An XML document is always structured as a tree. The parser uses an internal stack to remember its state while traversing the tree. Each time an opening tag is encountered, a new state is pushed onto the stack, along with some information such as attributes values and space handling mode, then a StartElement event is raised. Each time a closing tag is encountered, the EndElement event is raised, then the relevant state (the one at the top of the stack if the XML document is well-formed) is poped off the stack. Regular data, that is text that is not part of any tag is passed to your application through the CharData event.

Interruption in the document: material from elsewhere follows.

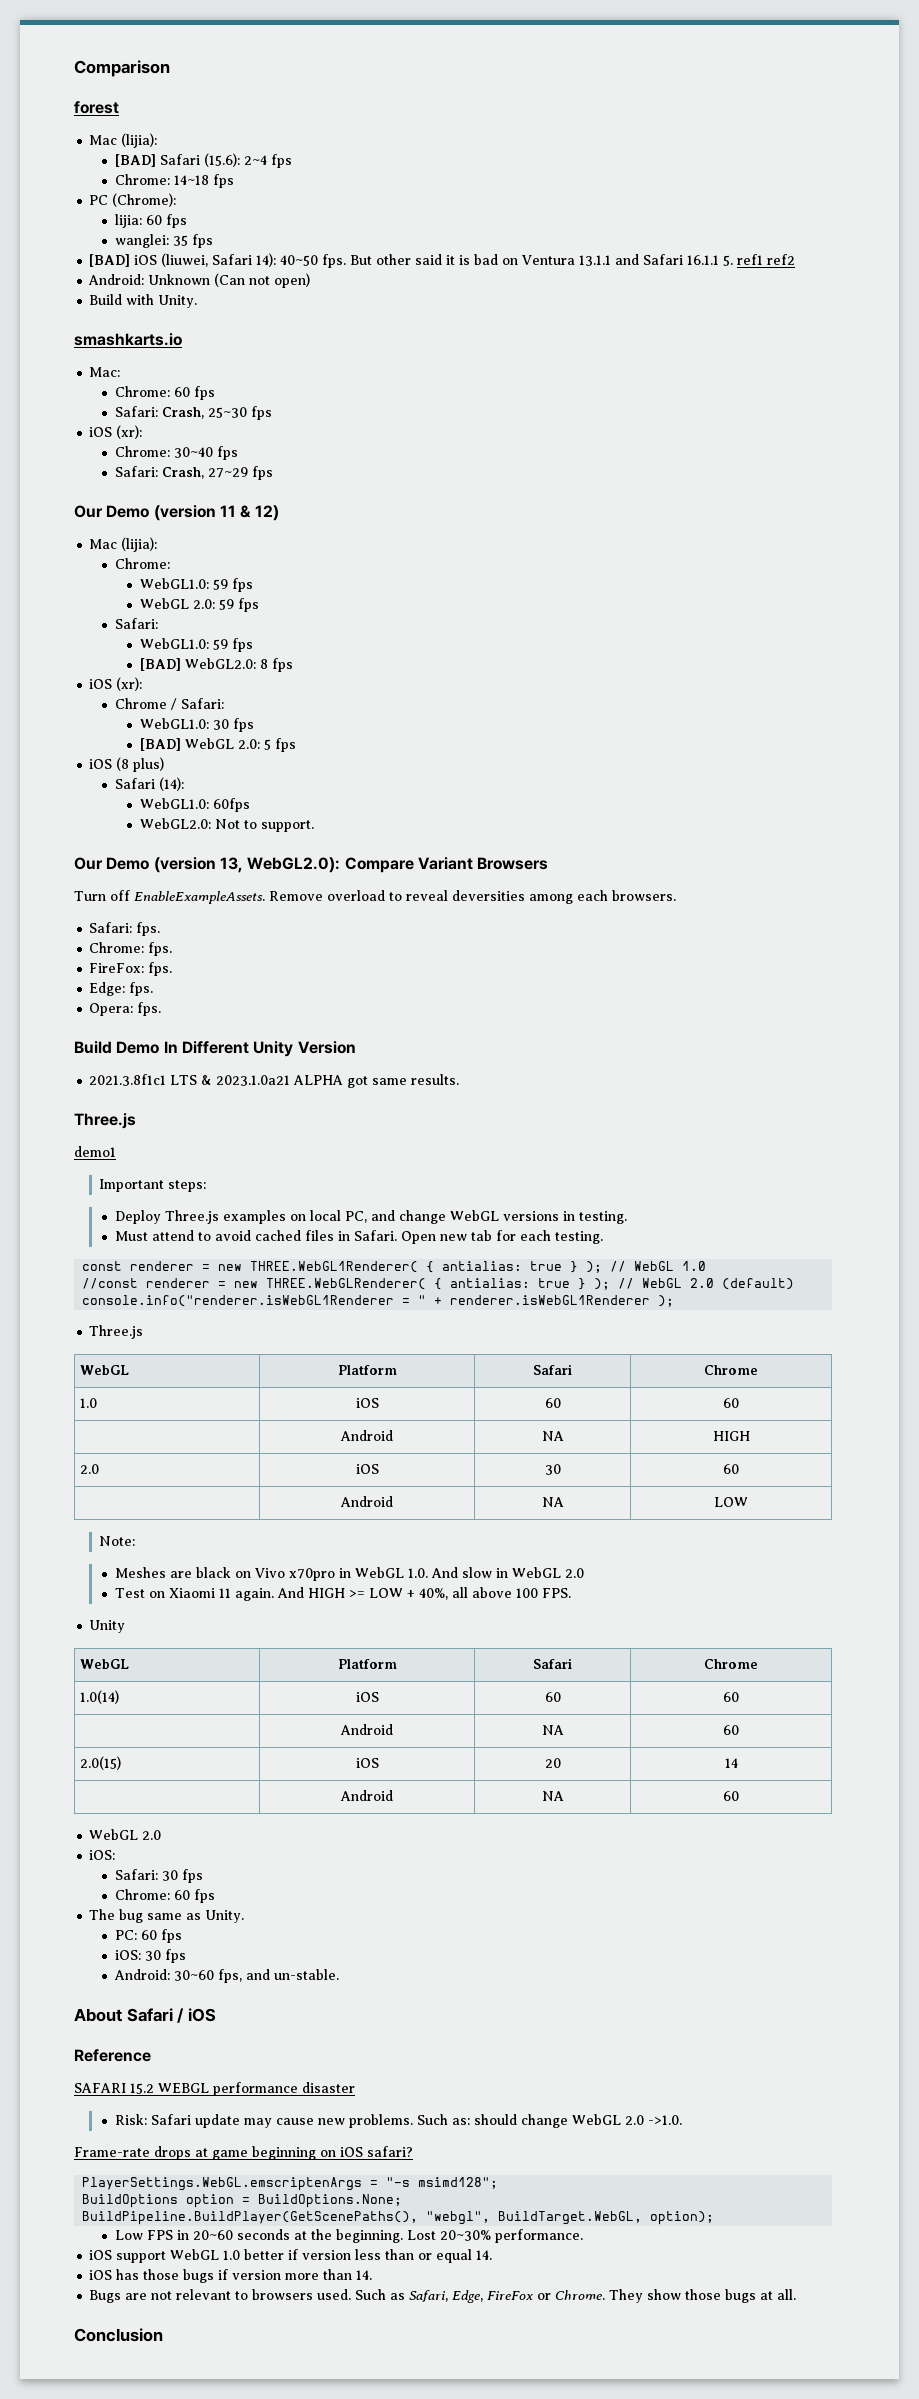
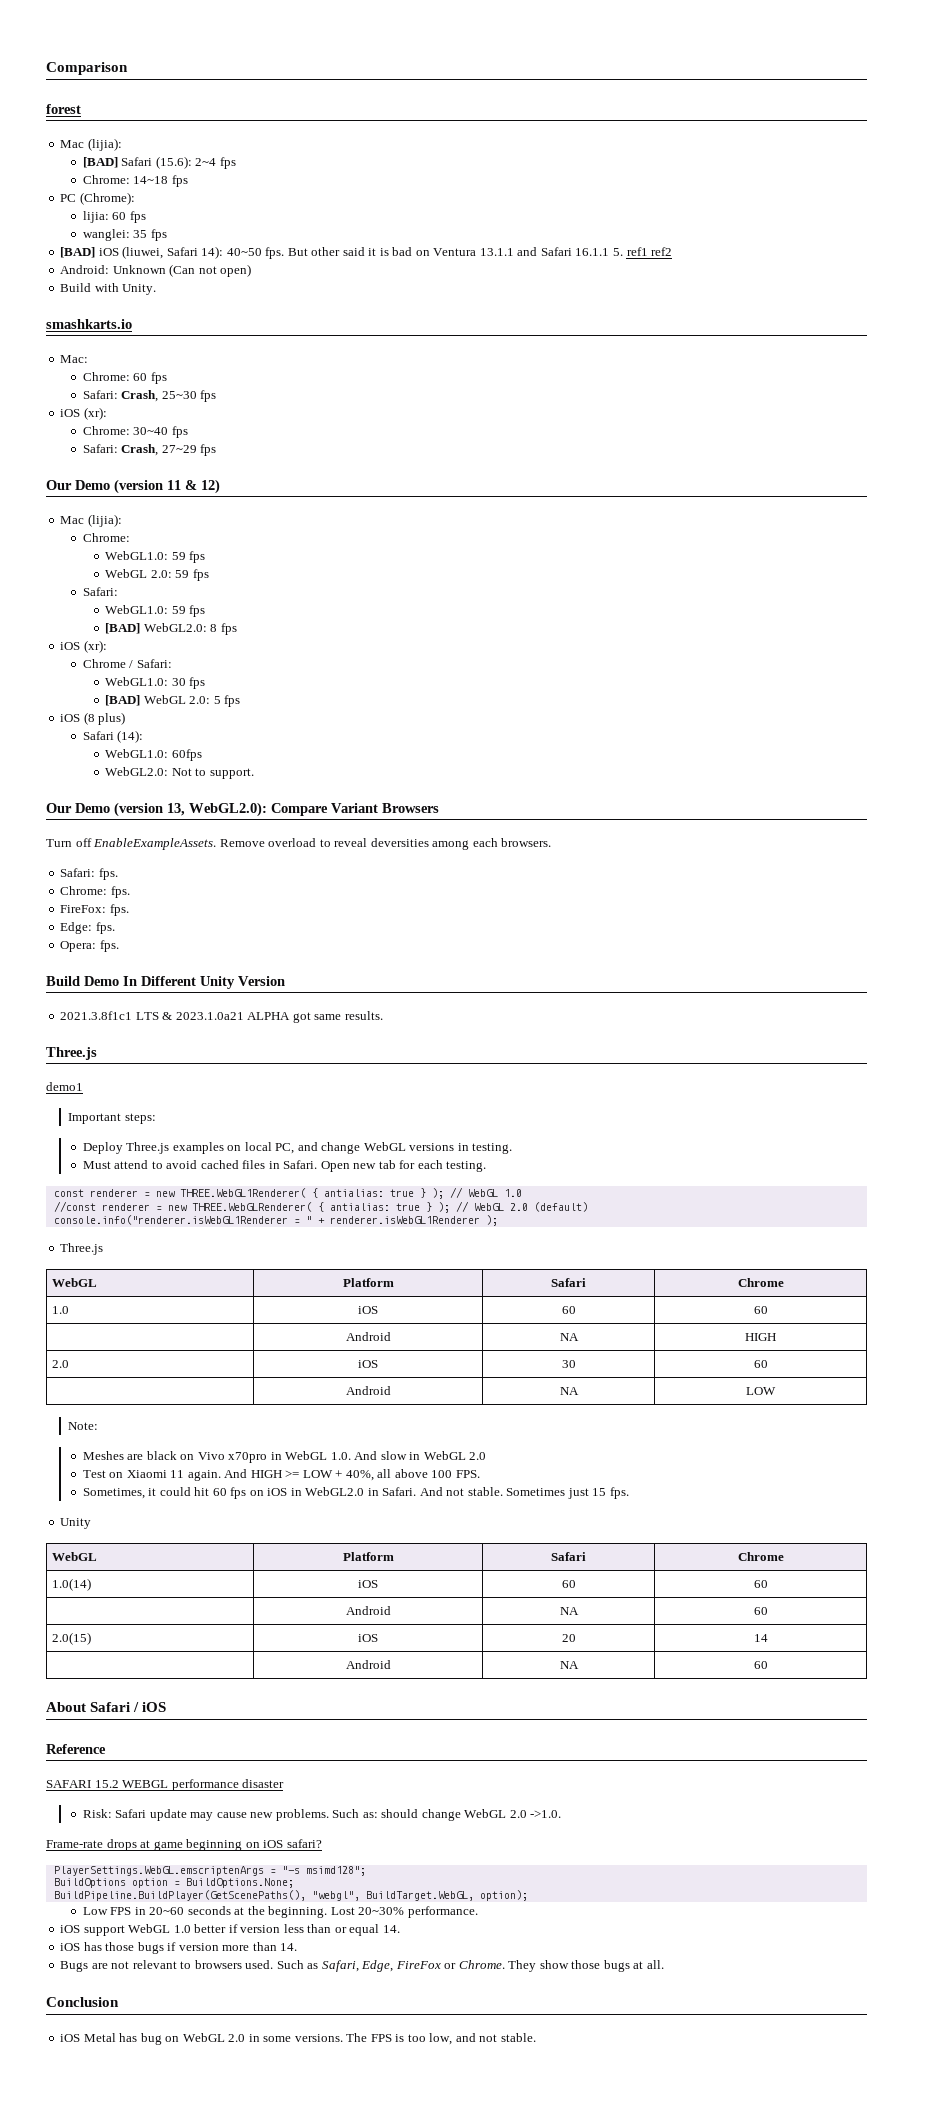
(571, 1593) none -> [82,1487,629,1499] // Sometimes, it could hit 60 fps on iOS in WebGL2.0 in Safari. And not stable. Sometimes just 15 fps.
[89,1829,162,1840] [89,1850,116,1860] [114,1869,203,1883] [114,1889,215,1903] [89,1909,245,1923] [114,1929,182,1943] [114,1949,186,1963] [113,1969,339,1983] // WebGL 2.0 // iOS: // Safari: 30 fps // Chrome: 60 fps // The bug same as Unity. // PC: 60 fps // iOS: 30 fps // Android: 30~60 fps, and un-stable. -> (768, 1665) none
(163, 2335) none -> [60,2033,536,2045] // iOS Metal has bug on WebGL 2.0 in some versions. The FPS is too low, and not stable.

At any moment, the stack reflects which tags have been opened and not closed yet. For example, consider the following file:

<html>
  <head>
    <title>Foo</title>
  </head>
  <body>
    <h1>Headline</h1>
    <p>Sample text</p>
  </body>
</html>

When the parser encounters Foo, the content of the stack is:

html
head
title

When the parser encounters Sample text, the content of the stack is:

html
body
p

And so on. From any event handler, you can call the Tag and Attributes properties to crawl the stack and determine which tags are currently opened, while the StackDepth property return the number of states on the stack. You can also use the UserData property to associate some user value to each state on the stack.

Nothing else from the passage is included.